*** Begin section ***

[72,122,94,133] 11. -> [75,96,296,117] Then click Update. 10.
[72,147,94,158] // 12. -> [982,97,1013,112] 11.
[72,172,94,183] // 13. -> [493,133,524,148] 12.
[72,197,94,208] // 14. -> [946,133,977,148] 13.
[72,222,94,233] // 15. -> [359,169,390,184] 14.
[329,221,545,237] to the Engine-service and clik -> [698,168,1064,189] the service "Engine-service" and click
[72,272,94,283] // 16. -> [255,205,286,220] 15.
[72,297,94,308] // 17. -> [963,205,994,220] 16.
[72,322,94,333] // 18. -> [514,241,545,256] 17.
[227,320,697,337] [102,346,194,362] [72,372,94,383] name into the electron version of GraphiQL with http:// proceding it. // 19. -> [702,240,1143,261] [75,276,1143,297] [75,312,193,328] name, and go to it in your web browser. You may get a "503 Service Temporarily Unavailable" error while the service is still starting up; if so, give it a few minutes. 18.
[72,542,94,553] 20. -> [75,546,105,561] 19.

*** End section ***
*** Begin section ***

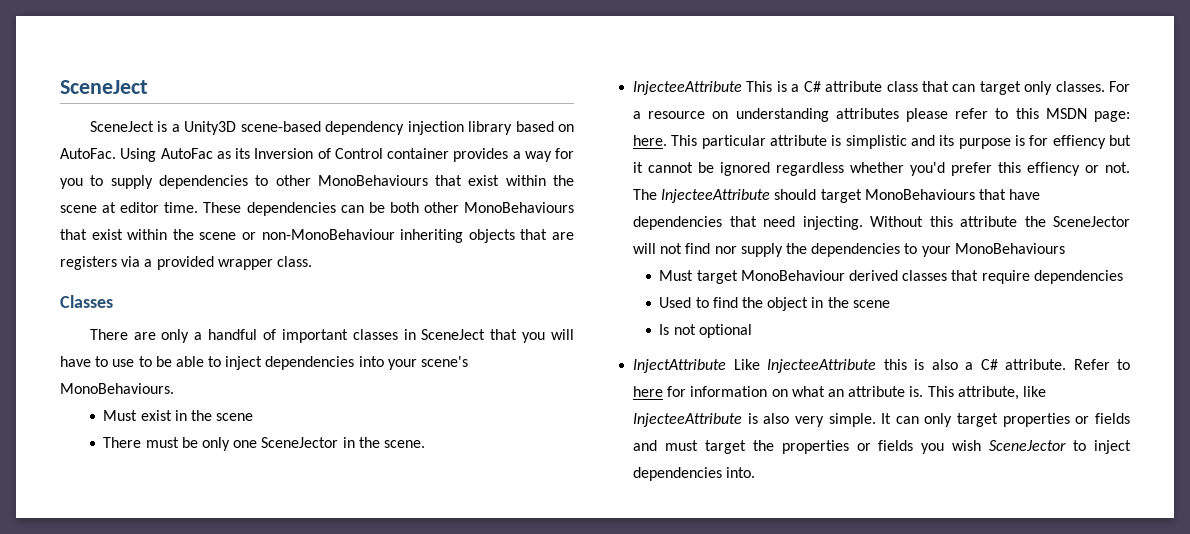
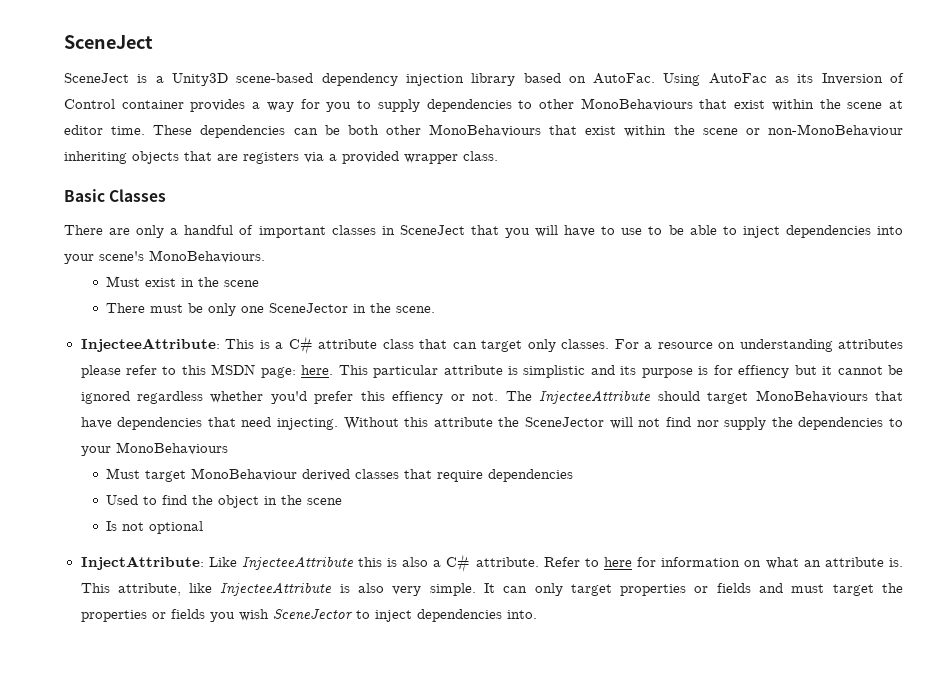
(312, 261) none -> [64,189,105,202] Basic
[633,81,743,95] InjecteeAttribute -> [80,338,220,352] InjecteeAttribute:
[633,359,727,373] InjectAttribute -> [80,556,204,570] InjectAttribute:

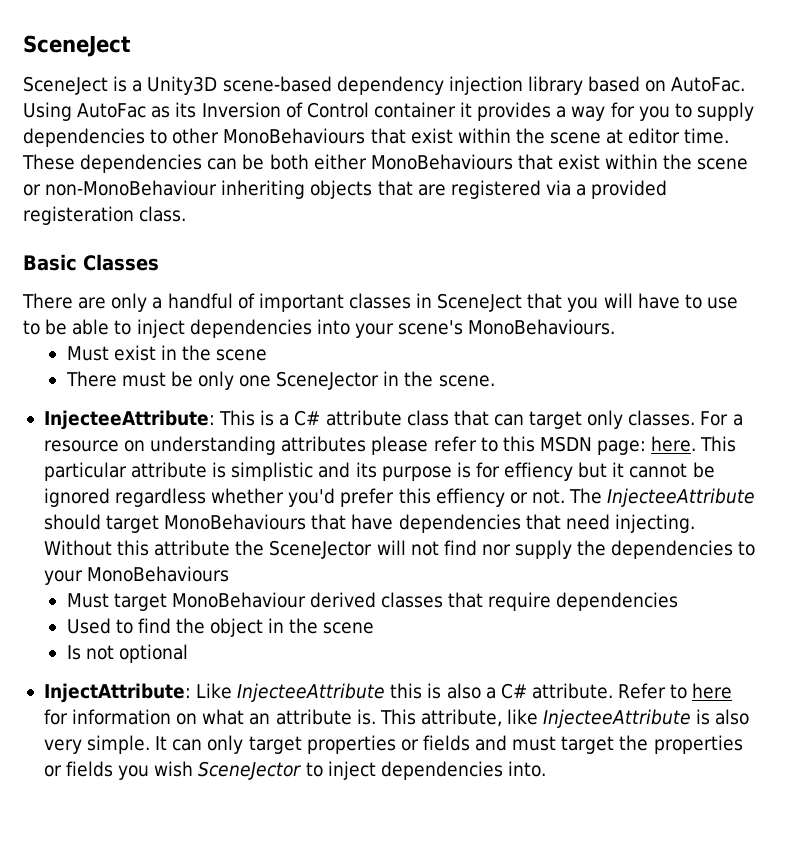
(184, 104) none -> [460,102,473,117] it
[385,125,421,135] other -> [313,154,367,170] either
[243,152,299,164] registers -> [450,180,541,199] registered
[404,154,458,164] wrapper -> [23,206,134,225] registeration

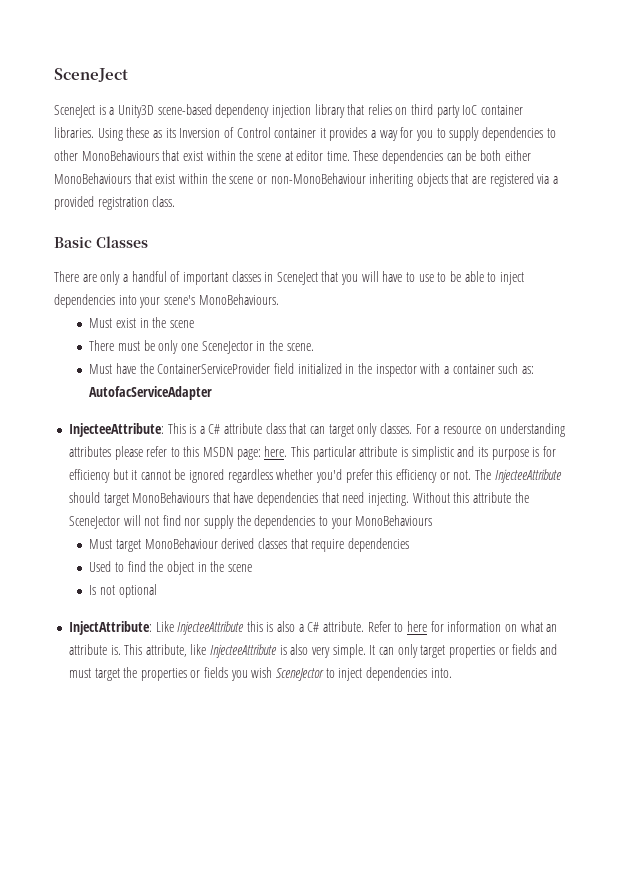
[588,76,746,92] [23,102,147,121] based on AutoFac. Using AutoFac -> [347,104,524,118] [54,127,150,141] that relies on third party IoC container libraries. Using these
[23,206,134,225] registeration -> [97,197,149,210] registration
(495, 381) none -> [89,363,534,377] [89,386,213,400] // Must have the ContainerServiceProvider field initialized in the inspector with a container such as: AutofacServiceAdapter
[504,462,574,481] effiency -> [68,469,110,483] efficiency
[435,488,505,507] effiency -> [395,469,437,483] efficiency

*** End section ***
*** Begin section ***

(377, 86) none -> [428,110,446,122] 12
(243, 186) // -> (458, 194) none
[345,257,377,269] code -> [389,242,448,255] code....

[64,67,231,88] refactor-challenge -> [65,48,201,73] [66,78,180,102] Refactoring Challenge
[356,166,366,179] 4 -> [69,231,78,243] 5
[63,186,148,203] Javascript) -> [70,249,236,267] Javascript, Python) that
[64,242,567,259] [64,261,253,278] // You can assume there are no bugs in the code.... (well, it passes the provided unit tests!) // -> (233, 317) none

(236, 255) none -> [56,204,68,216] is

*** End section ***

§ **TASK INSTRUCTIONS**
Reproduce only the lines above spanning from the line containing "[329,221,545,237] to the" through the line containing "[72,542,94,553] 20. -> [75,546,105,561] 19.", word for word.

§ **ANSWER TO THE EXERCISE**
[329,221,545,237] to the Engine-service and clik -> [698,168,1064,189] the service "Engine-service" and click
[72,272,94,283] // 16. -> [255,205,286,220] 15.
[72,297,94,308] // 17. -> [963,205,994,220] 16.
[72,322,94,333] // 18. -> [514,241,545,256] 17.
[227,320,697,337] [102,346,194,362] [72,372,94,383] name into the electron version of GraphiQL with http:// proceding it. // 19. -> [702,240,1143,261] [75,276,1143,297] [75,312,193,328] name, and go to it in your web browser. You may get a "503 Service Temporarily Unavailable" error while the service is still starting up; if so, give it a few minutes. 18.
[72,542,94,553] 20. -> [75,546,105,561] 19.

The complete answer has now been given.